The best solution for placing a scanner?

I have a crawler that scans several different domains for new messages / content. The total amount of content is one hundred thousand pages, and a lot of new content is added every day. Therefore, to crawl all this content, I need my crawler to browse 24 hours a day.

Currently, I host the script crawler on the same server as the site to which the crawler adds content, and I can run cronjob to run the script at night, because when I do this, the website basically stops working. because load script.
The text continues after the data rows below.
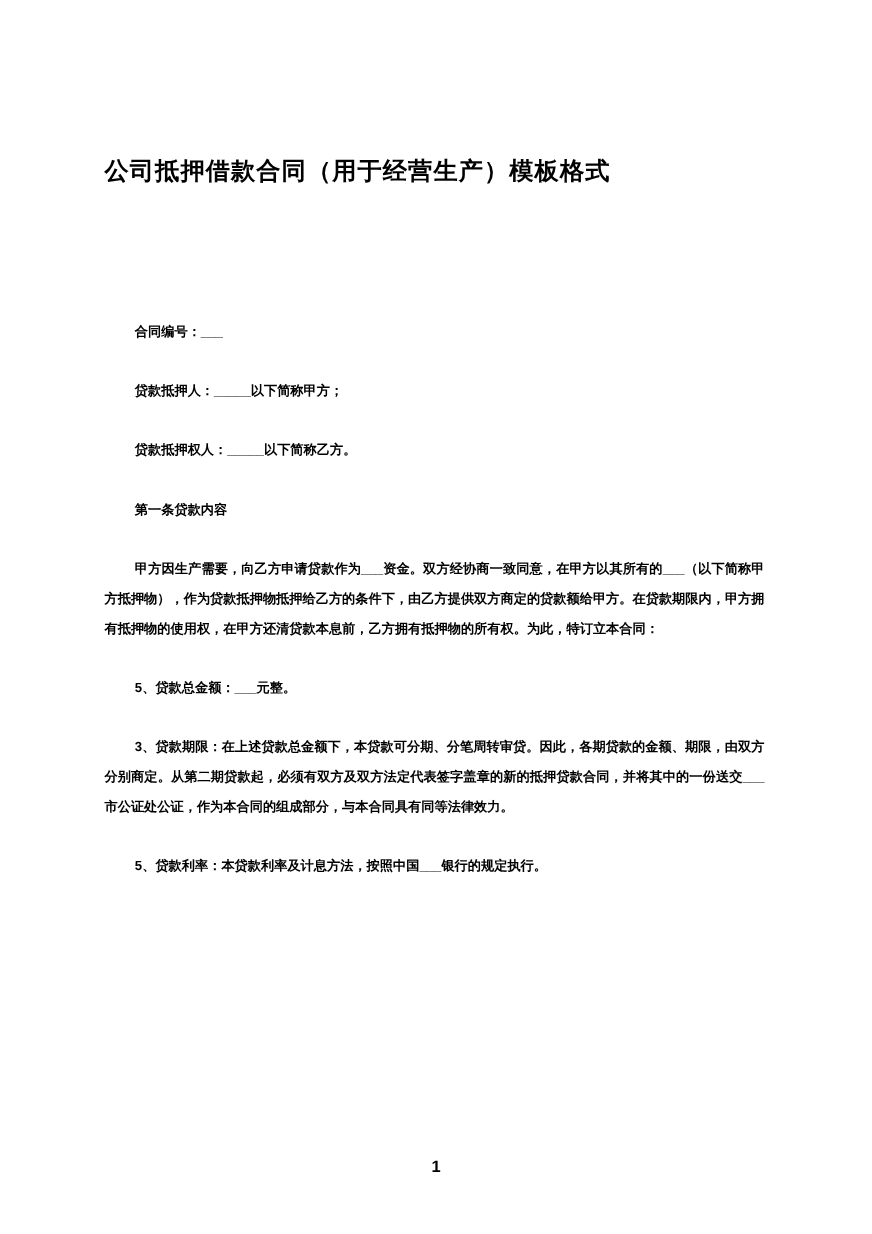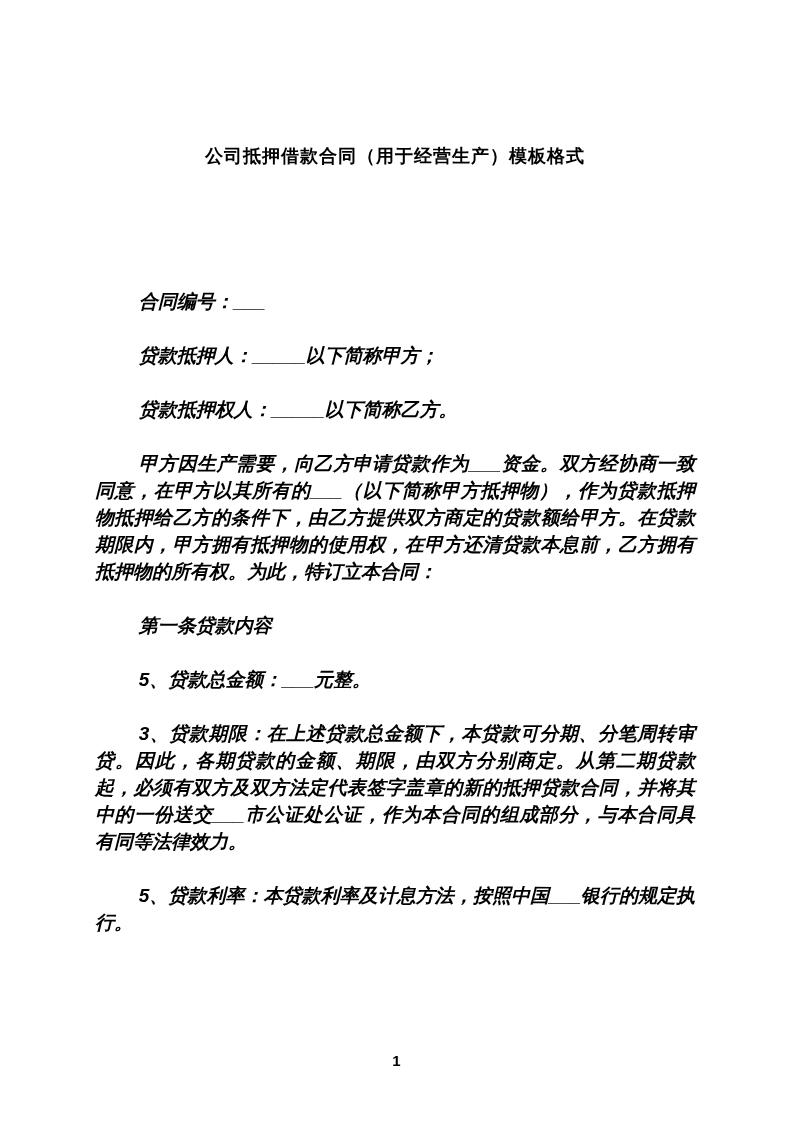--- a/index.html
+++ b/index.html
@@ -26,10 +26,10 @@
     width: 600px;
   }
   .doc-title {
-    font-size: 18px;
+    font-size: 22px;
     font-weight: 700;
     line-height: 28px;
-    text-align: center;
+    text-align: left;
     letter-spacing: 1px;
     margin: 0 0 118px 0;
   }

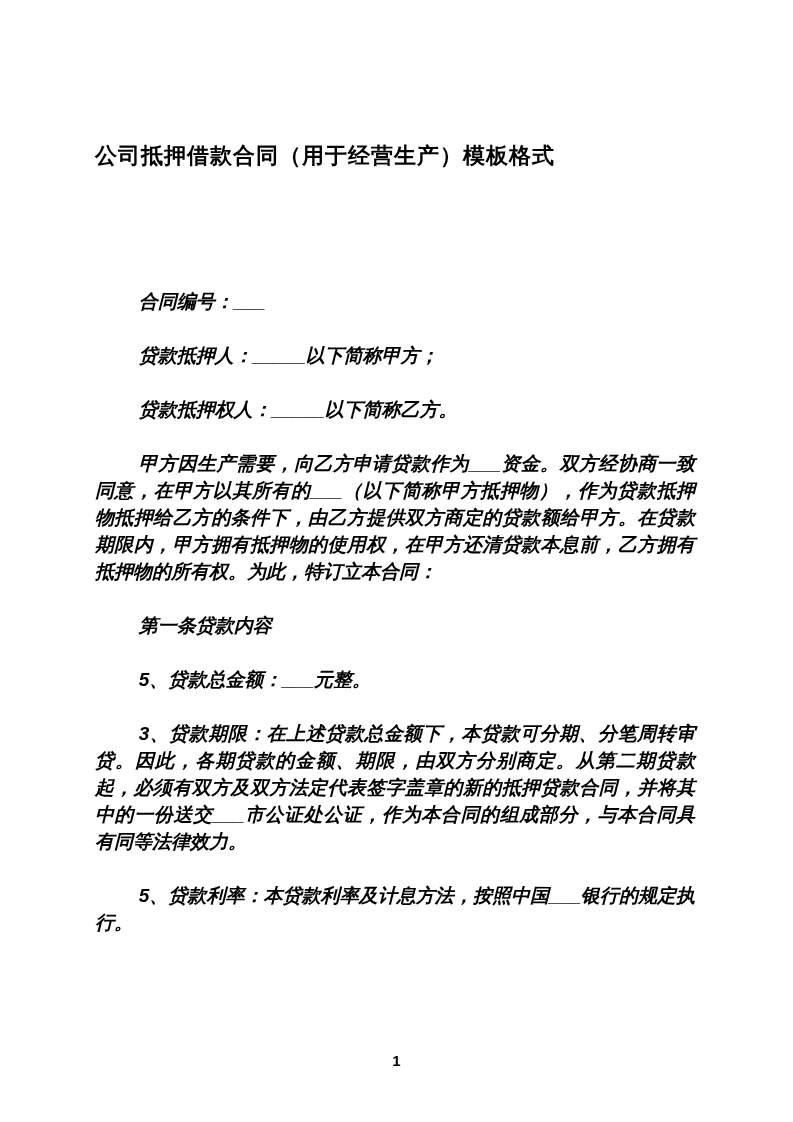--- a/index.html
+++ b/index.html
@@ -34,13 +34,12 @@
     margin: 0 0 118px 0;
   }
   .par {
-    font-size: 19px;
+    font-size: 12px;
     line-height: 27px;
     margin: 0 0 27px 0;
     text-indent: 2.3em;
     text-align: justify;
     word-break: break-all;
-    font-style: italic;
   }
   .heading {
     

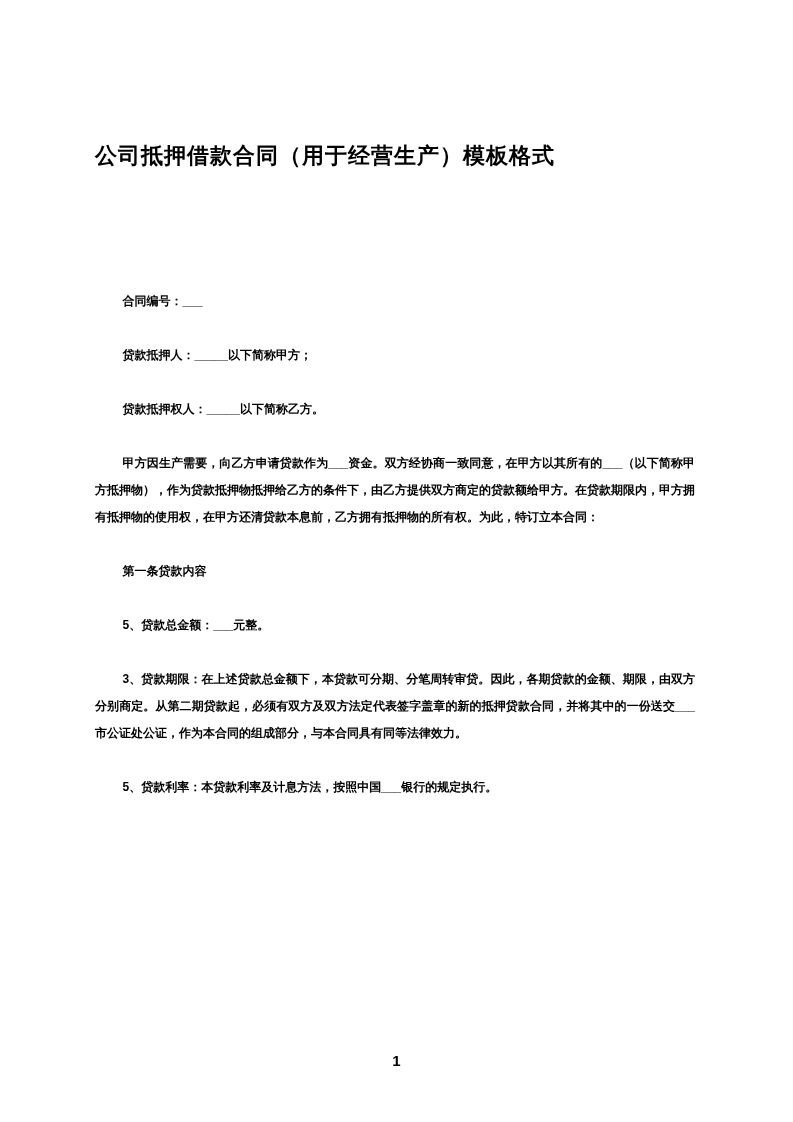--- a/index.html
+++ b/index.html
@@ -68,9 +68,9 @@
 
     <p class="par">贷款抵押权人：_____以下简称乙方。</p>
 
+    <p class="par heading">第一条贷款内容</p>
+
     <p class="par">甲方因生产需要，向乙方申请贷款作为___资金。双方经协商一致同意，在甲方以其所有的___（以下简称甲方抵押物），作为贷款抵押物抵押给乙方的条件下，由乙方提供双方商定的贷款额给甲方。在贷款期限内，甲方拥有抵押物的使用权，在甲方还清贷款本息前，乙方拥有抵押物的所有权。为此，特订立本合同：</p>
-
-    <p class="par heading">第一条贷款内容</p>
 
     <p class="par">5、贷款总金额：___元整。</p>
In other words, a pretty crappy solution.

So basically I'm wondering what is my best option for such a solution?

  • Is it possible to run the scanner from the same host, but somehow balance the load so that the script does not kill the website?

  • What host / server should I look for to start the crawler? Are there any other specs I need than regular web hosting?

  • The crawler saves the images that it scans. If I host my crawler on a secondary server, how do I save my images on the server of my site? I assume that I do not want CHMOD 777 in my uploads folder and allow anyone to host files on my server.

+7
performance webserver web-crawler hosting
source share
1 answer

I decided to choose Amazon Web Services to host my crawler, where both of them have SQS for queues, as well as automatically scalable instances. It also has S3 where I can store all my images.

I also decided to rewrite my entire crawler in Python instead of PHP, in order to more easily use things like queues, and to support the application 100% of the time, instead of using cronjobs.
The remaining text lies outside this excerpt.